Remarkably, MACH.2 achieves this with only 60% of the power a typical single-arm actuator consumes.

The Role of HDDs in Future Computing

Hard disk drives are tried and tested and won’t be replaced anytime soon — most of the world’s data is stored on them.

HDDs offer high storage capacities and are much cheaper than SSDs, pound-by-pound.

SSDs are undoubtedly faster, but HDDs offer an ideal balance between performance and cost, making them a suitable solution for massive data storage (among other applications).

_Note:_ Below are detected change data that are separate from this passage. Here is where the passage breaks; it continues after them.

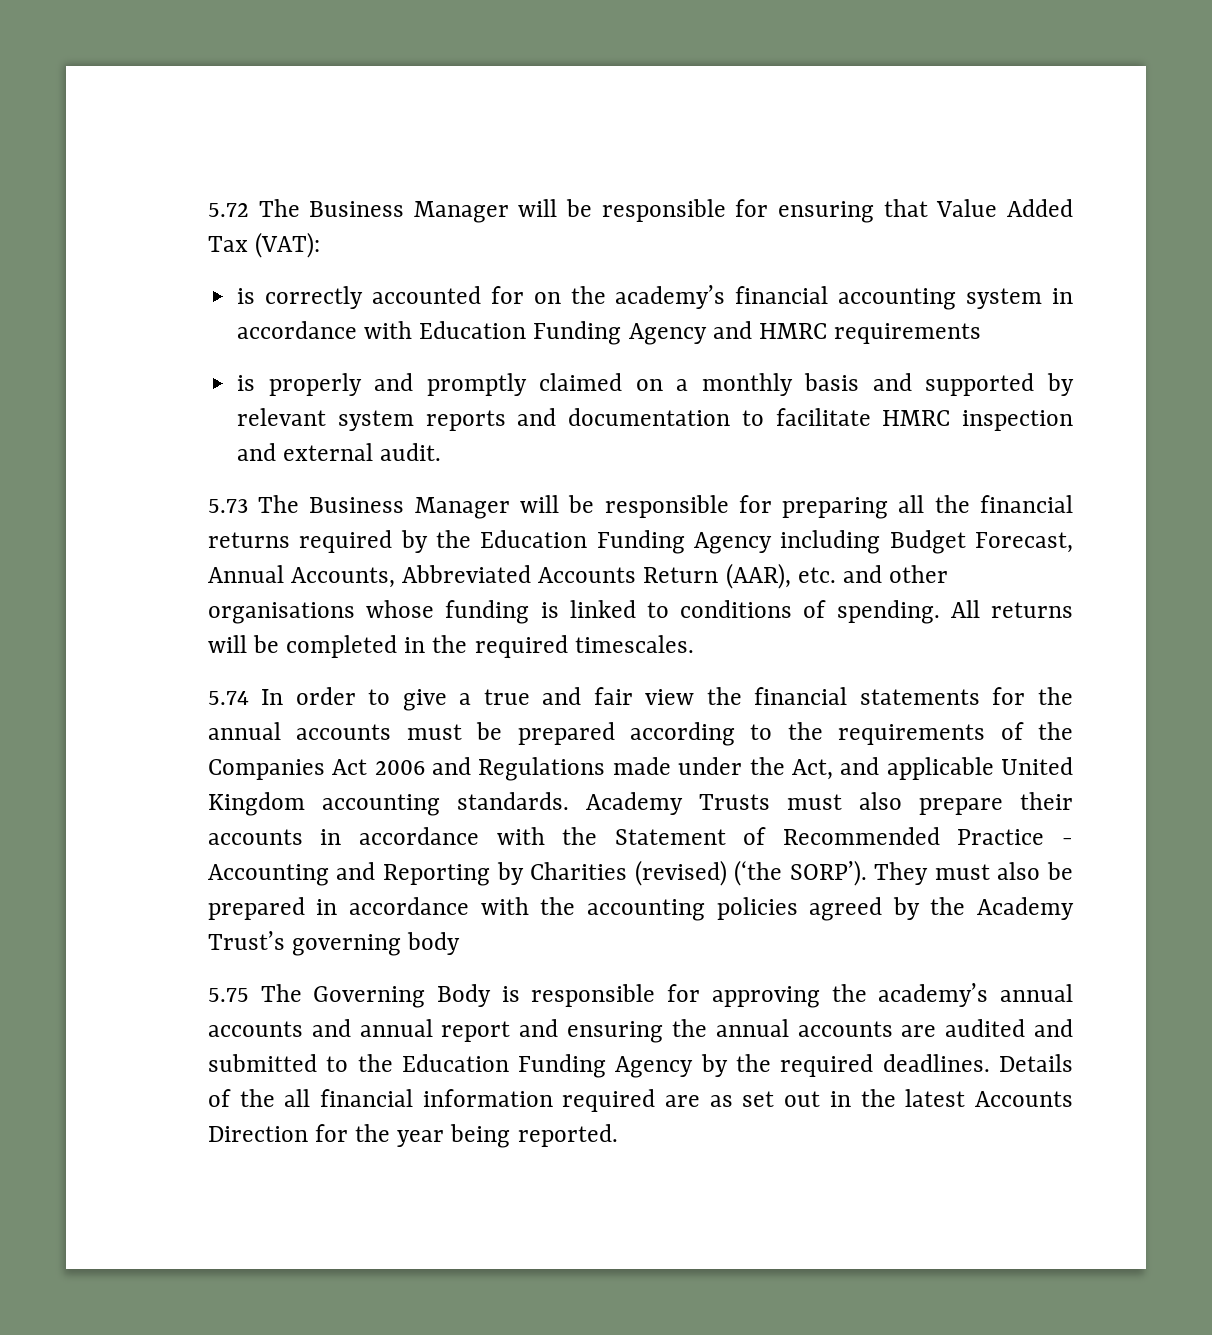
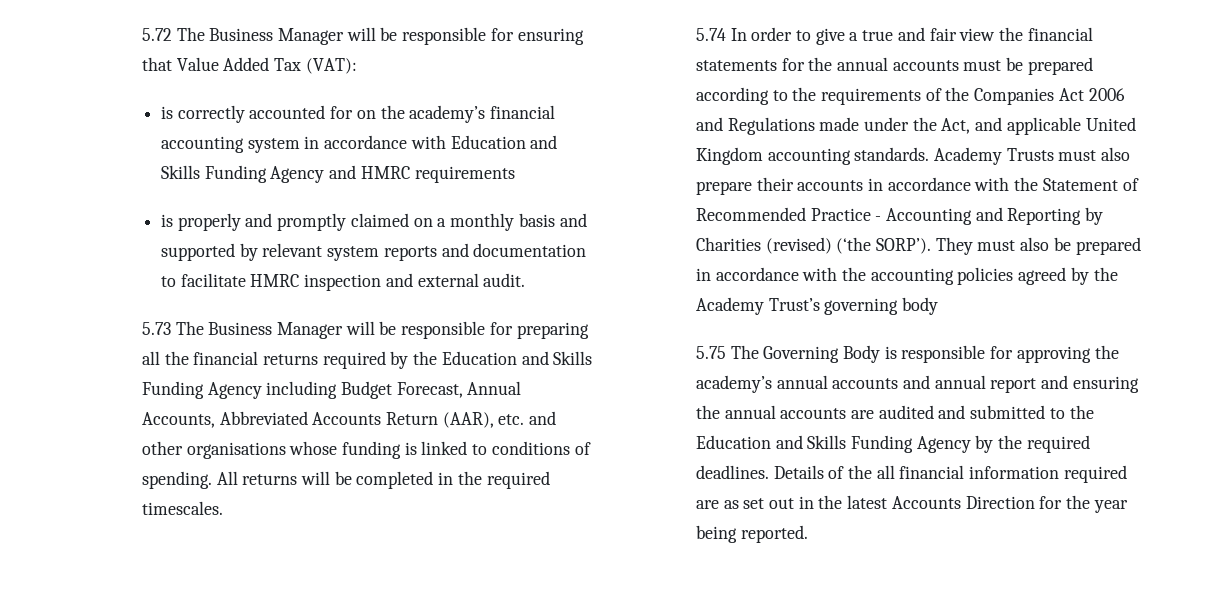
- is correctly accounted for on the academy’s financial accounting system in accordance with Education Funding Agency and HMRC requirements
+ is correctly accounted for on the academy’s financial accounting system in accordance with Education and Skills Funding Agency and HMRC requirements
- 5.73 The Business Manager will be responsible for preparing all the financial returns required by the Education Funding Agency including Budget Forecast, Annual Accounts, Abbreviated Accounts Return (AAR), etc. and other organisations whose funding is linked to conditions of spending.
+ 5.73 The Business Manager will be responsible for preparing all the financial returns required by the Education and Skills Funding Agency including Budget Forecast, Annual Accounts, Abbreviated Accounts Return (AAR), etc. and other organisations whose funding is linked to conditions of spending.
- 5.75 The Governing Body is responsible for approving the academy’s annual accounts and annual report and ensuring the annual accounts are audited and submitted to the Education Funding Agency by the required deadlines.
+ 5.75 The Governing Body is responsible for approving the academy’s annual accounts and annual report and ensuring the annual accounts are audited and submitted to the Education and Skills Funding Agency by the required deadlines.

Innovations in HDD technology are likely to maintain their relevance in the space.

Hard disk drives are veterans in the world of storage systems. While they can no longer lead the line, they’re extensively used for backups, mass data storage, archival storage, and multimedia editing.

New technologies like OptiNAND and UltraSMR will help create HDDs with higher capacities and enhanced performance. This bodes well for the future of hard disk drives. We may see high-performance 50-terabyte hard disk drives on the market by 2030.

Unfortunately, these technologies will introduce increased data recovery complexity, so it’s unlikely HDDs will significantly challenge SSDs anytime soon. There’s no denying the world is fast moving toward SSDs, but as long as HDDs remain a cheaper alternative, they’ll continue to find applications.